In what state would you guess the healthiest seniors live? Minnesota rated the highest of the 50 states in a report by the United Health Foundation (UHF). The report and its ranking criteria were cited in a recent article on SeniorHousingNews.com. Factors that contributed to the states with the highest ratings were primarily health and lifestyle choices and easily accessible medical care. The study used 34 separate health factors, including availability of home health care workers, number of annual dental visits, good coverage for medications and a high rate of volunteerism.
The following states took second through fifth place in the rankings – Vermont, New Hampshire, Massachusetts and Iowa.
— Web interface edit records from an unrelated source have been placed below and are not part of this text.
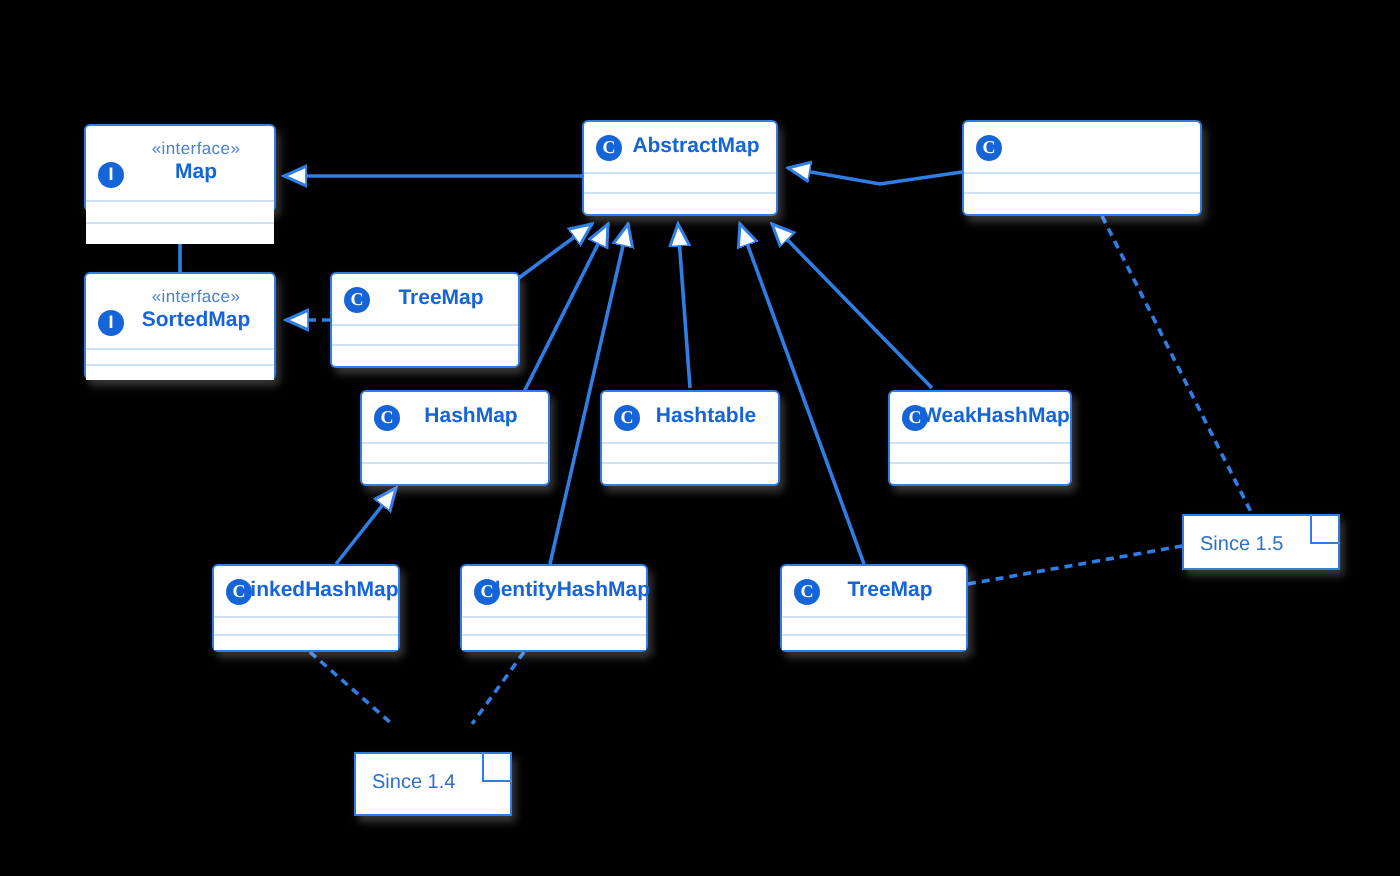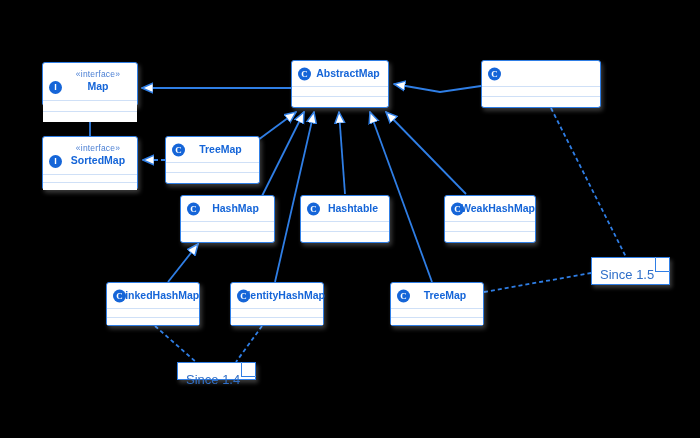--- a/index.html
+++ b/index.html
@@ -133,7 +133,7 @@
     position: absolute;
     left: 8px;
     top: 9px;
-    font-size: 13px;
+    font-size: 10px;
     color: #2f6fc9;
     white-space: nowrap;
   }

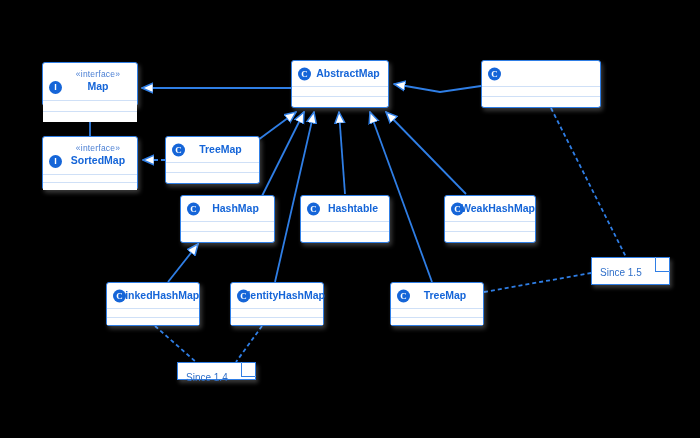--- a/index.html
+++ b/index.html
@@ -292,7 +292,7 @@
     <span class="ntxt">Since 1.5</span>
   </div>
 
-  <div class="note" style="left:177px; top:362px; width:79px; height:18px;text-decoration:underline;">
+  <div class="note" style="left:177px; top:376px; width:79px; height:32px;text-decoration:underline;">
     <span class="fold"></span>
     <span class="ntxt">Since 1.4</span>
   </div>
First-ranked Minnesota also reported the best health outcomes, such as fewer incidences of hospitalization for hip fractures, low premature death rate, fewer mental health days per month, a high percentage of able-bodied seniors and those self-reporting “very good” or “excellent” health.
Last Place Linked to Poverty
In last place was Mississippi, due largely to the high percentage of poverty levels for seniors, putting them at high risk for hunger and premature death. Mississippi had a small percentage of seniors reporting “very good” or “excellent” health. Other states in the bottom rankings included Oklahoma, Louisiana, West Virginia and Arkansas.
With the UHF study projecting that by 2050, seniors over 65 in the U.S. will double from 40.3 million to 88.5 million, combined with rising rates of diabetes and chronic illnesses, the healthcare system structures and number of caregivers will be inadequate. One of the study’s advisors quoted in the article said, “States with healthy seniors have a combination of positive personal behaviors and community support, which demonstrate that improving senior health will only come about by acting on an individual, family, community and state level.”